It has happened to all of us at one time or another. We run a personal best, turn in a great performance, earn an age-group award, or defeat that "special someone," and we are elated.
Within moments it begins to rain.
No, not precipitation from the sky, rather a deluge of excuses.
That "special someone" seeks you out after the race to tell you, "My hamstring's been sore all week. I didn't think I'd be able to run this race/
"I've been down with the stomach flu."
"I was catching you."
"That pasta didn't agree with me last night."
"Too many beers.."
"I don't run well in the heat (cold, wind, rain, high or low humidity)"
"This is my third race this weekend."
I devoted a chapter, entitled, "Excuses, Excuses" to the subject of, well, runners' excuses,. in my first book, Running Shorts. www.muldowneyrunning.com
Runners are great people. We are passionate about what we do, and sometimes we fall short of our goals. That's why we have our support group. Your spouse, or significant other, needs to be your excuse sounding board. Your training partners probably know you better than anyone. They are usually empathetic to your excuses, many of which may be legitimate.Don't portray yourself as a sore loser at a race. If there, indeed was a legitimate reason for your less than expected performance, accept it, and give props to those who had a good race.

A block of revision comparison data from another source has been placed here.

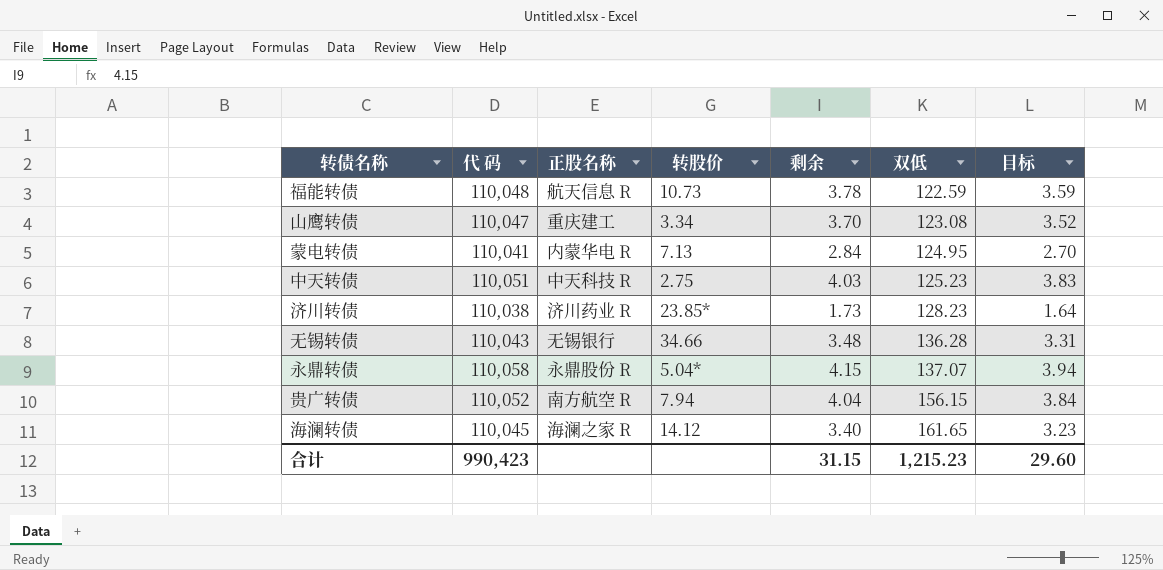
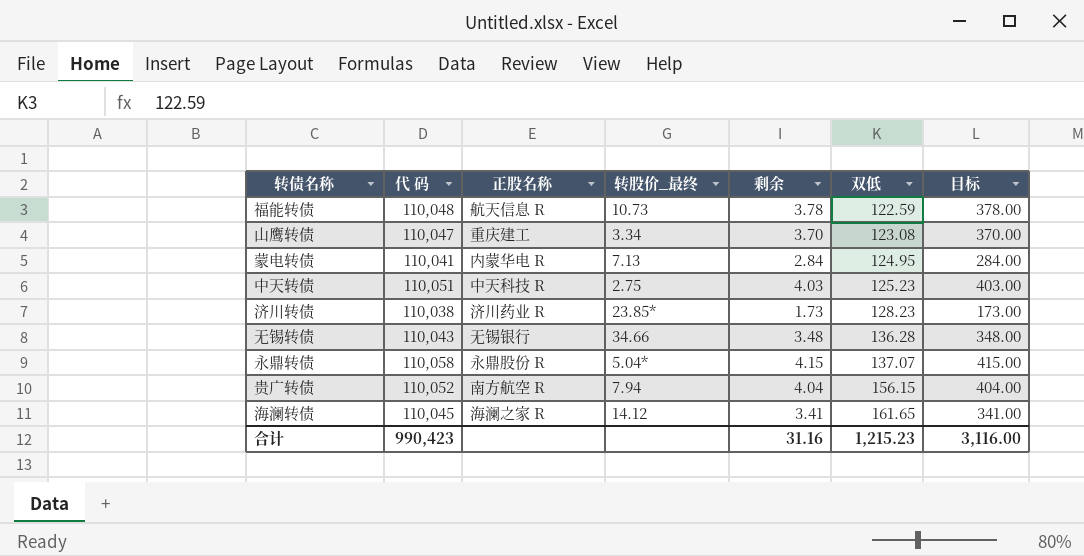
column name: 转股价 -> 转股价_最终
column 目标 | formula: [剩余] * 0.95 -> [剩余] * 100
海澜转债 | 剩余: 3.40 -> 3.41
合计 | 剩余: 31.15 -> 31.16
合计 | 目标: 29.60 -> 3,116.00

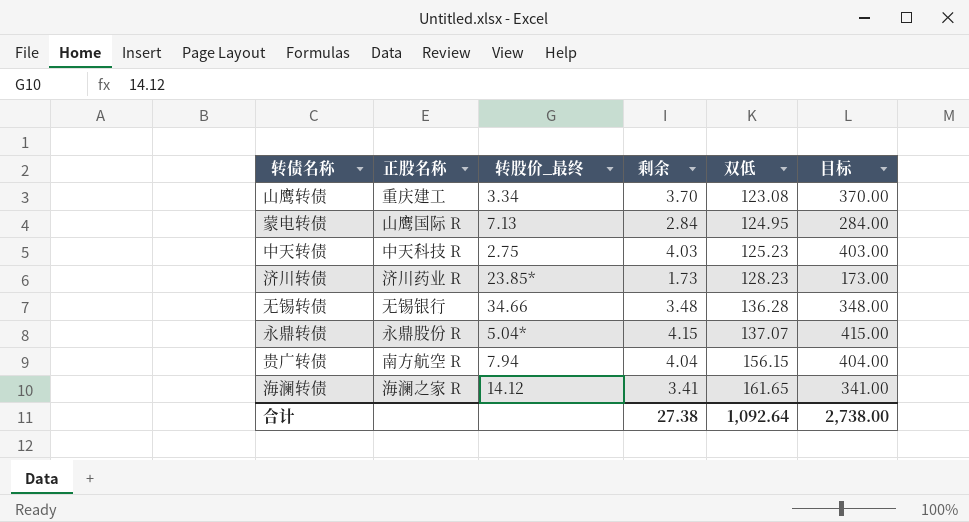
column 代 码 | position: 2 -> none
row 福能转债: 110,048 | 航天信息 R | 10.73 | 3.78 | 122.59 | 378.00 -> none
蒙电转债 | 正股名称: 内蒙华电 R -> 山鹰国际 R
合计 | 剩余: 31.16 -> 27.38
合计 | 双低: 1,215.23 -> 1,092.64
合计 | 目标: 3,116.00 -> 2,738.00

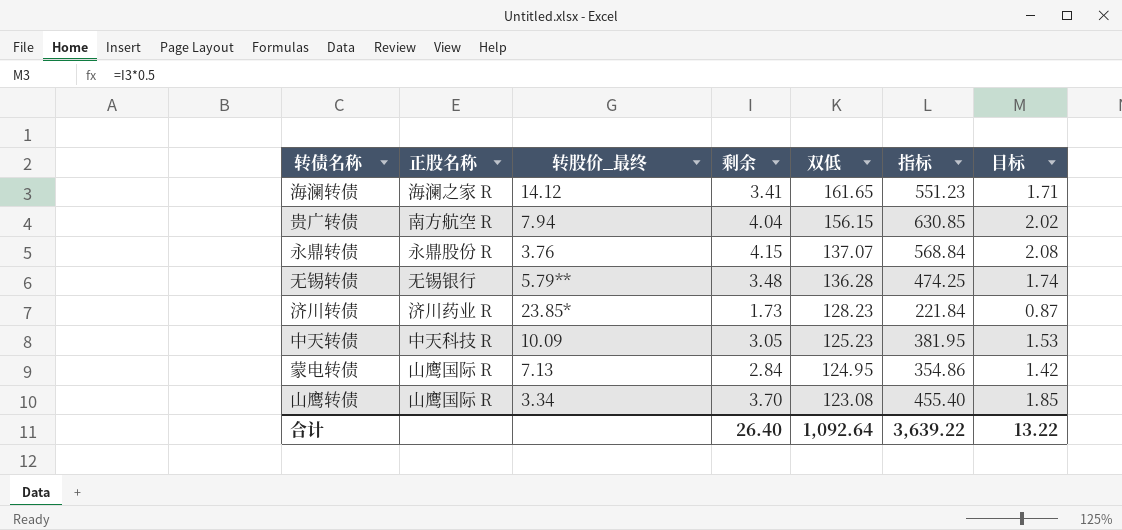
row order: 双低 ascending -> 双低 descending
column 指标 | formula: none -> [剩余] * [双低]
column 目标 | formula: [剩余] * 100 -> [剩余] * 0.5
永鼎转债 | 转股价_最终: 5.04* -> 3.76
无锡转债 | 转股价_最终: 34.66 -> 5.79**
中天转债 | 转股价_最终: 2.75 -> 10.09
中天转债 | 剩余: 4.03 -> 3.05
山鹰转债 | 正股名称: 重庆建工 -> 山鹰国际 R
合计 | 剩余: 27.38 -> 26.40
合计 | 目标: 2,738.00 -> 13.22

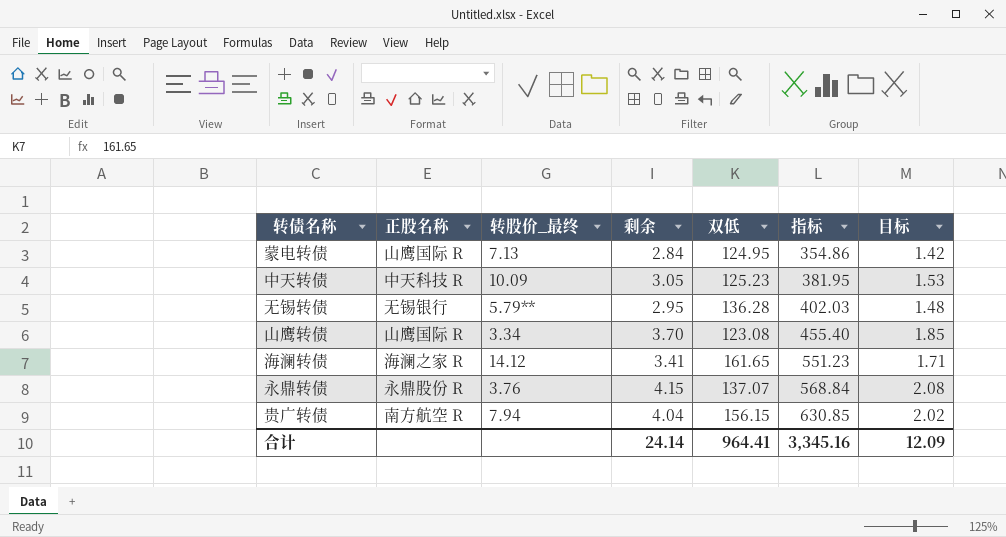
row order: 双低 descending -> 指标 ascending
row 济川转债: 济川药业 R | 23.85* | 1.73 | 128.23 | 221.84 | 0.87 -> none
无锡转债 | 剩余: 3.48 -> 2.95
无锡转债 | 指标: 474.25 -> 402.03
无锡转债 | 目标: 1.74 -> 1.48
合计 | 剩余: 26.40 -> 24.14
合计 | 双低: 1,092.64 -> 964.41
合计 | 指标: 3,639.22 -> 3,345.16
合计 | 目标: 13.22 -> 12.09

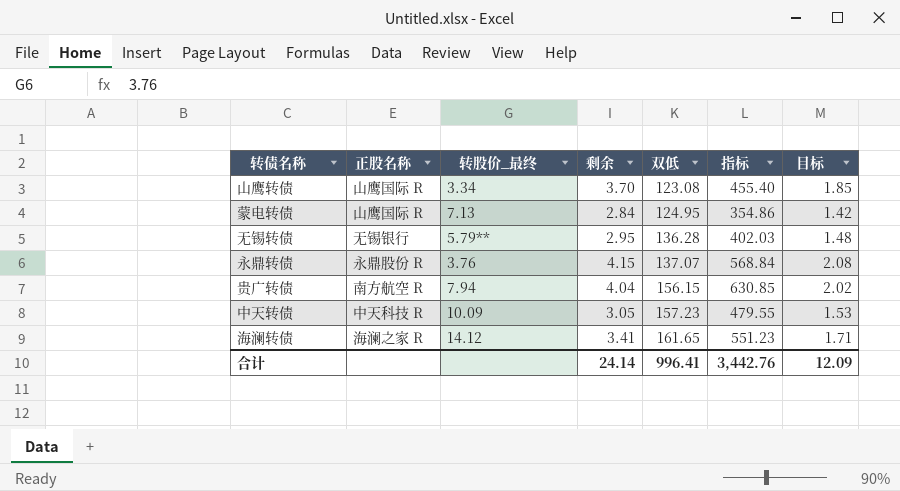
row order: 指标 ascending -> 双低 ascending
中天转债 | 双低: 125.23 -> 157.23
中天转债 | 指标: 381.95 -> 479.55
合计 | 双低: 964.41 -> 996.41
合计 | 指标: 3,345.16 -> 3,442.76

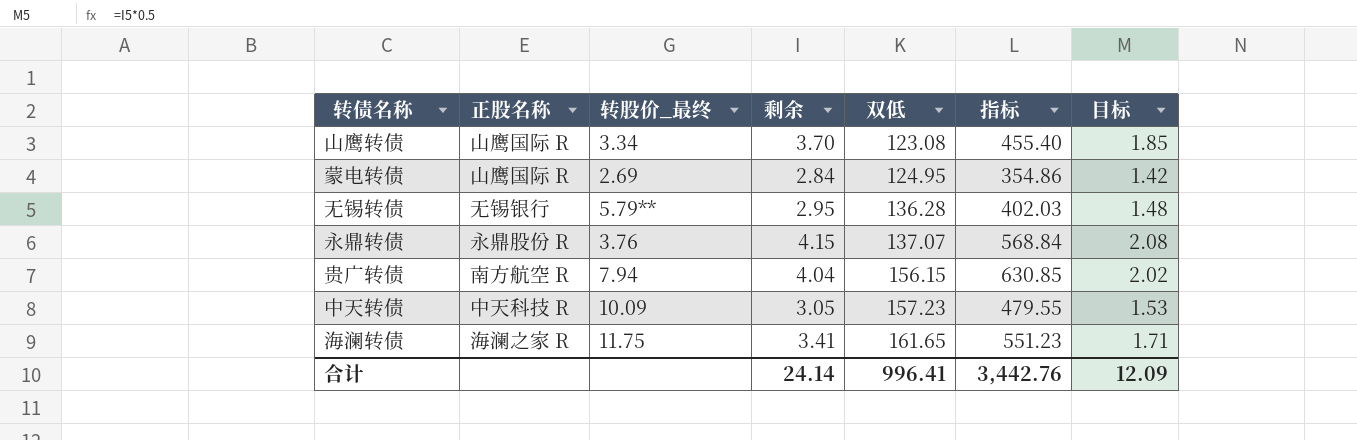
蒙电转债 | 转股价_最终: 7.13 -> 2.69
海澜转债 | 转股价_最终: 14.12 -> 11.75

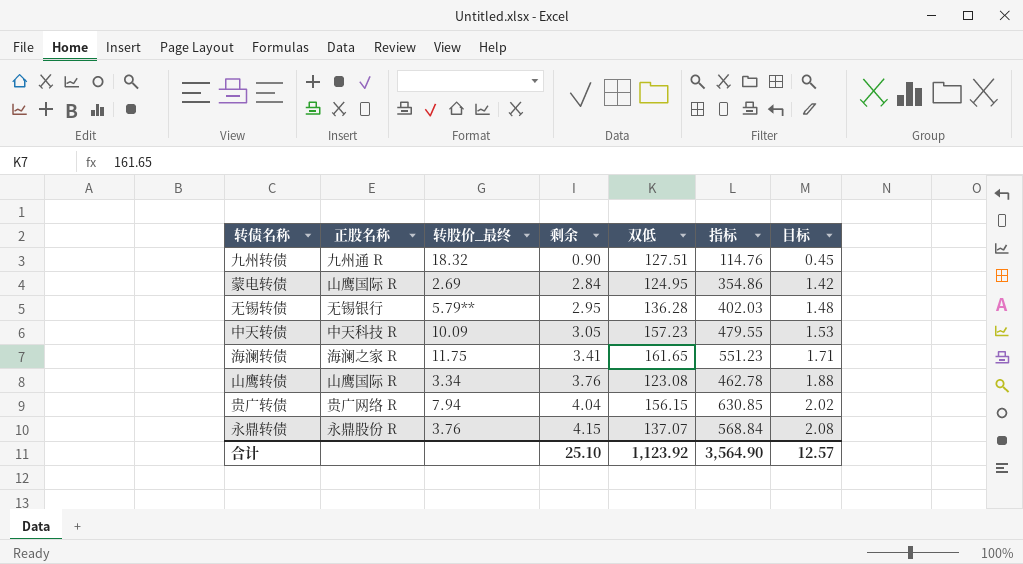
row order: 双低 ascending -> 剩余 ascending
row 九州转债: none -> 九州通 R | 18.32 | 0.90 | 127.51 | 114.76 | 0.45
山鹰转债 | 剩余: 3.70 -> 3.76
山鹰转债 | 指标: 455.40 -> 462.78
山鹰转债 | 目标: 1.85 -> 1.88
贵广转债 | 正股名称: 南方航空 R -> 贵广网络 R
合计 | 剩余: 24.14 -> 25.10
合计 | 双低: 996.41 -> 1,123.92
合计 | 指标: 3,442.76 -> 3,564.90
合计 | 目标: 12.09 -> 12.57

One of my oldest running partners, Brian Tonitis, says, "It only counts when you pay the entry fee."
Training is the practice field; your race is your game day. You've conducted rehearsals and the race is your stage performance, your musical recital, your victory speech.
Don't water down your performances by over-racing. Rather, choose your races judiciously, and make each race your own world-class performance.
Oh, and when you're on the receiving end of, "I just ran this race as a speed workout," just grin and think to yourself, "Excuses, Excuses."